Extracted information:
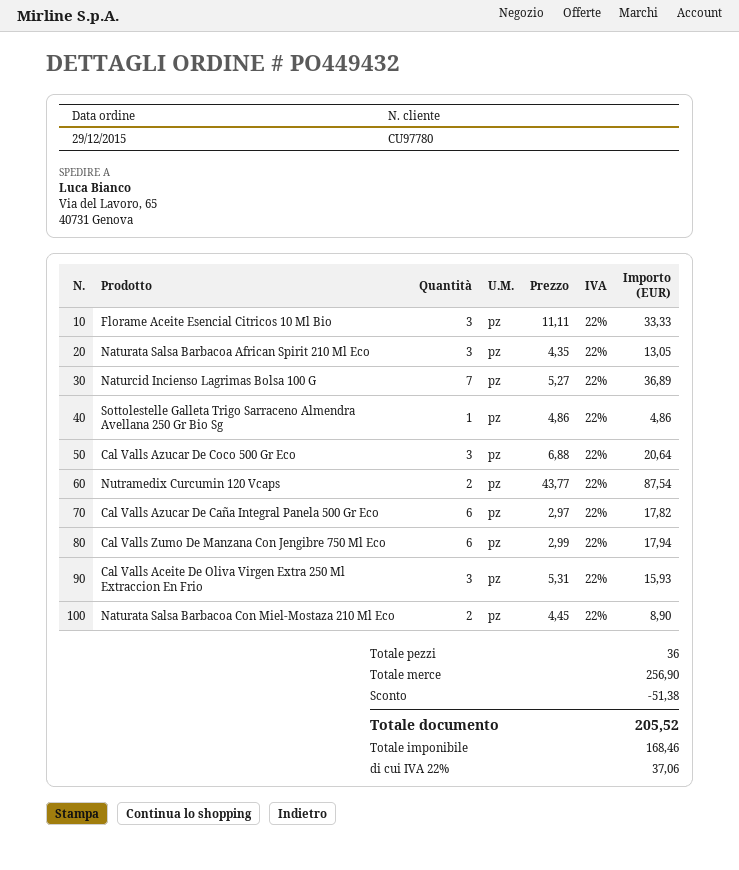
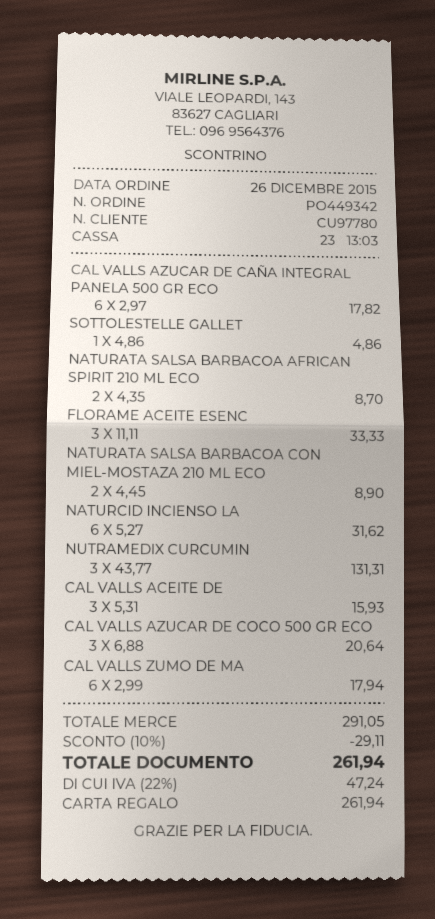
order number: PO449432 -> PO449342
order date: 2015-12-29 -> 2015-12-26
Naturata Salsa Barbacoa African Spirit 210 Ml Eco: 3 x 4.35 = 13.05 -> 2 x 4.35 = 8.70
Naturcid Incienso Lagrimas Bolsa 100 G: 7 x 5.27 = 36.89 -> 6 x 5.27 = 31.62
Nutramedix Curcumin 120 Vcaps: 2 x 43.77 = 87.54 -> 3 x 43.77 = 131.31
subtotal: 256.90 -> 291.05
discount: 51.38 -> 29.11
tax: 22% = 37.06 -> 22% = 47.24
total: 205.52 -> 261.94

Task requirements:
Copy out, from the data above, each line where the string "order" is present.

Result of this task:
order number: PO449432 -> PO449342
order date: 2015-12-29 -> 2015-12-26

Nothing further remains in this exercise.